ACTIVITY »
Output consists of the line that contains "- That's it!" plus every later line of the material below, each one duplicated exactly.

GIVEN RECORDS »
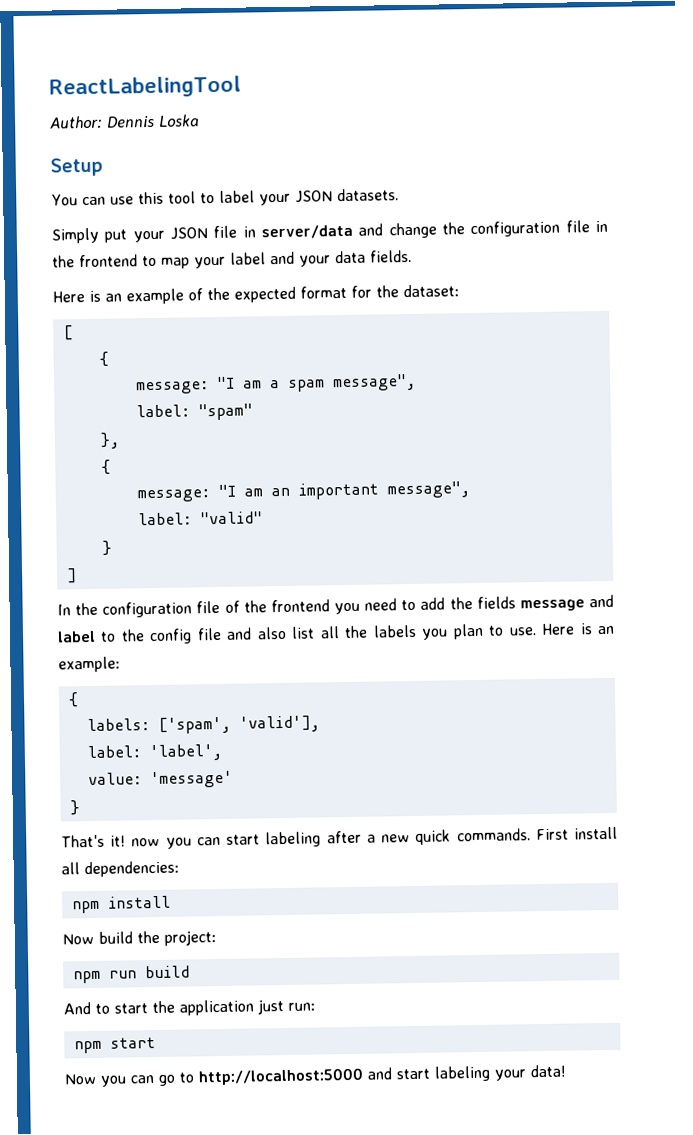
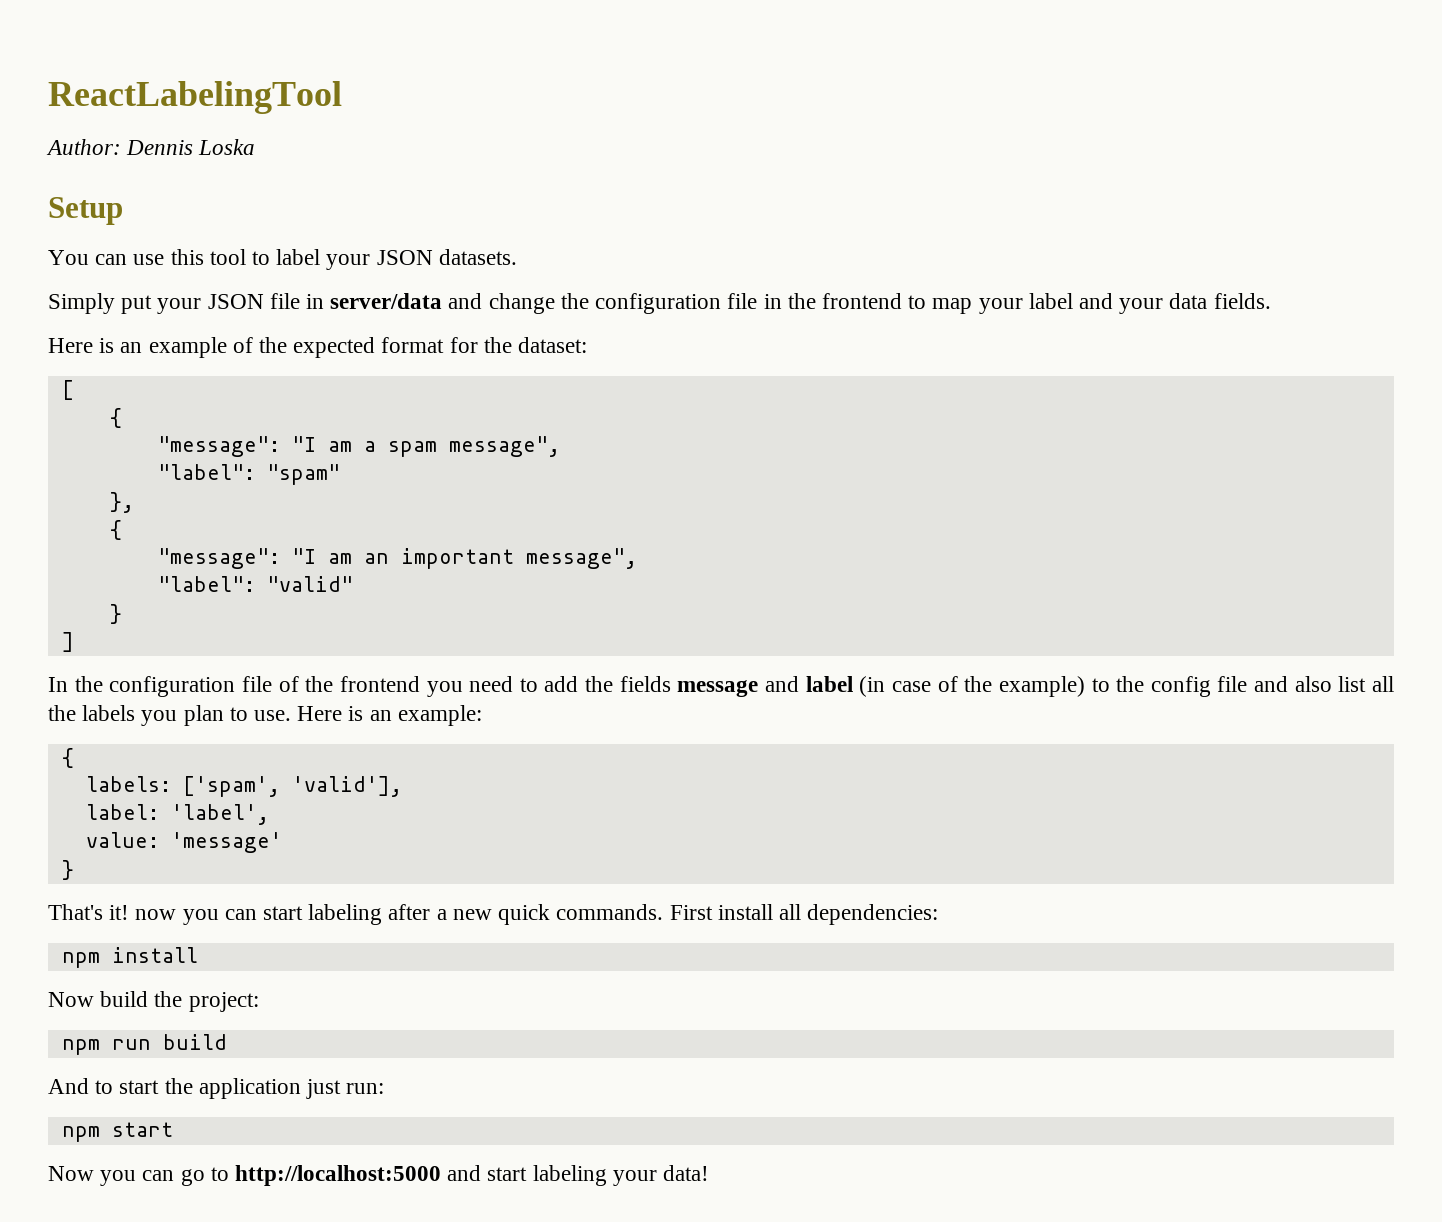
- message: "I am a spam message",
+ "message": "I am a spam message",
- label: "spam"
+ "label": "spam"
- message: "I am an important message",
+ "message": "I am an important message",
- label: "valid"
+ "label": "valid"
- In the configuration file of the frontend you need to add the fields message and label to the config file and also list all the labels you plan to use.
+ In the configuration file of the frontend you need to add the fields message and label (in case of the example) to the config file and also list all the labels you plan to use.

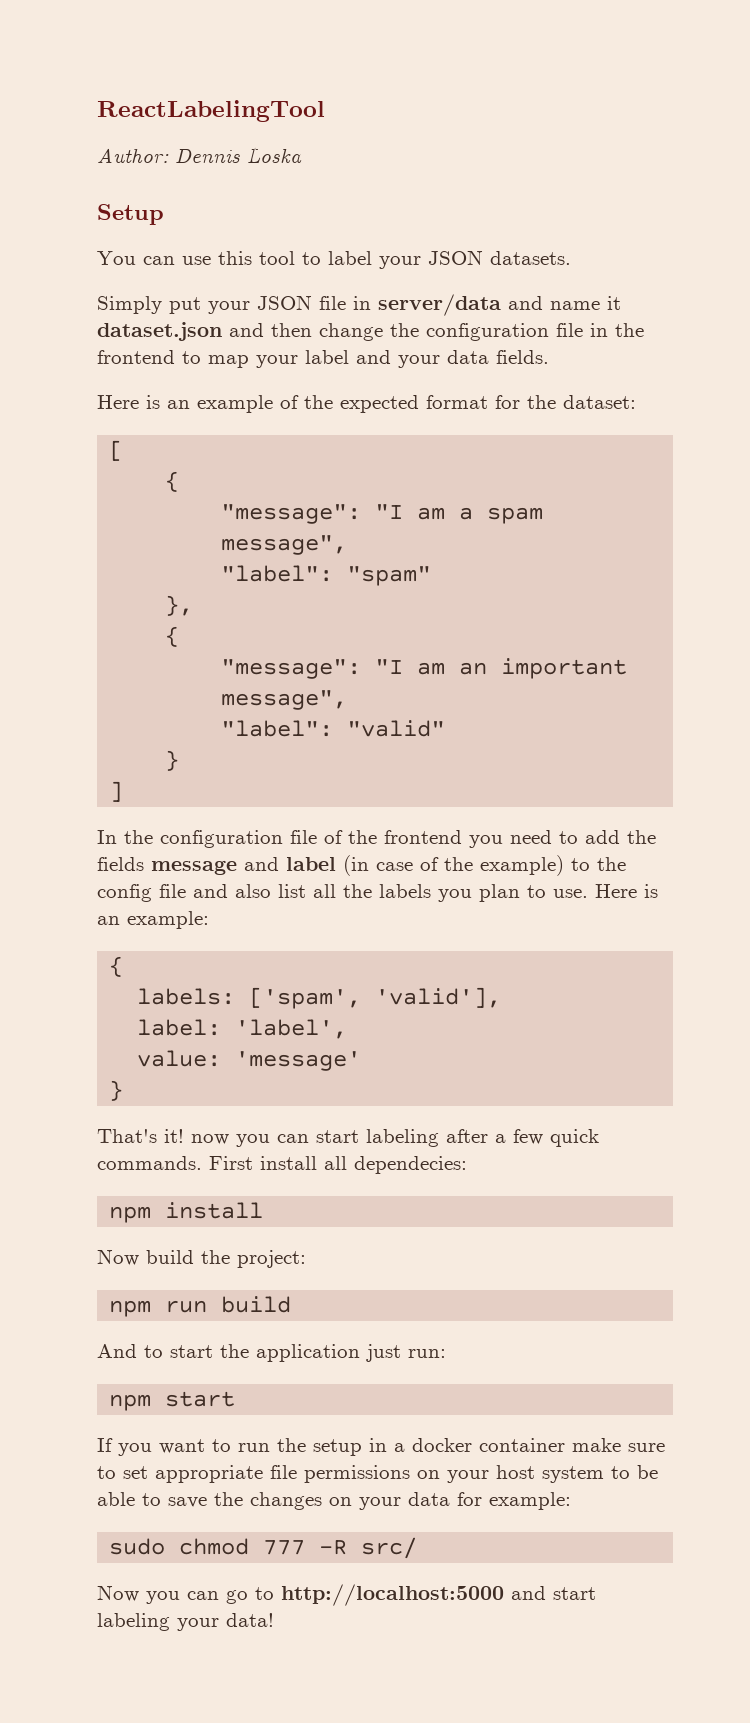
- Simply put your JSON file in server/data and change the configuration file in the frontend to map your label and your data fields.
+ Simply put your JSON file in server/data and name it dataset.json and then change the configuration file in the frontend to map your label and your data fields.
- That's it! now you can start labeling after a new quick commands.
+ That's it! now you can start labeling after a few quick commands.
- First install all dependencies:
+ First install all dependecies:
+ If you want to run the setup in a docker container make sure to set appropriate file permissions on your host system to be able to save the changes on your data for example:
+ sudo chmod 777 -R src/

EXPECTED OUTPUT »
- That's it! now you can start labeling after a new quick commands.
+ That's it! now you can start labeling after a few quick commands.
- First install all dependencies:
+ First install all dependecies:
+ If you want to run the setup in a docker container make sure to set appropriate file permissions on your host system to be able to save the changes on your data for example:
+ sudo chmod 777 -R src/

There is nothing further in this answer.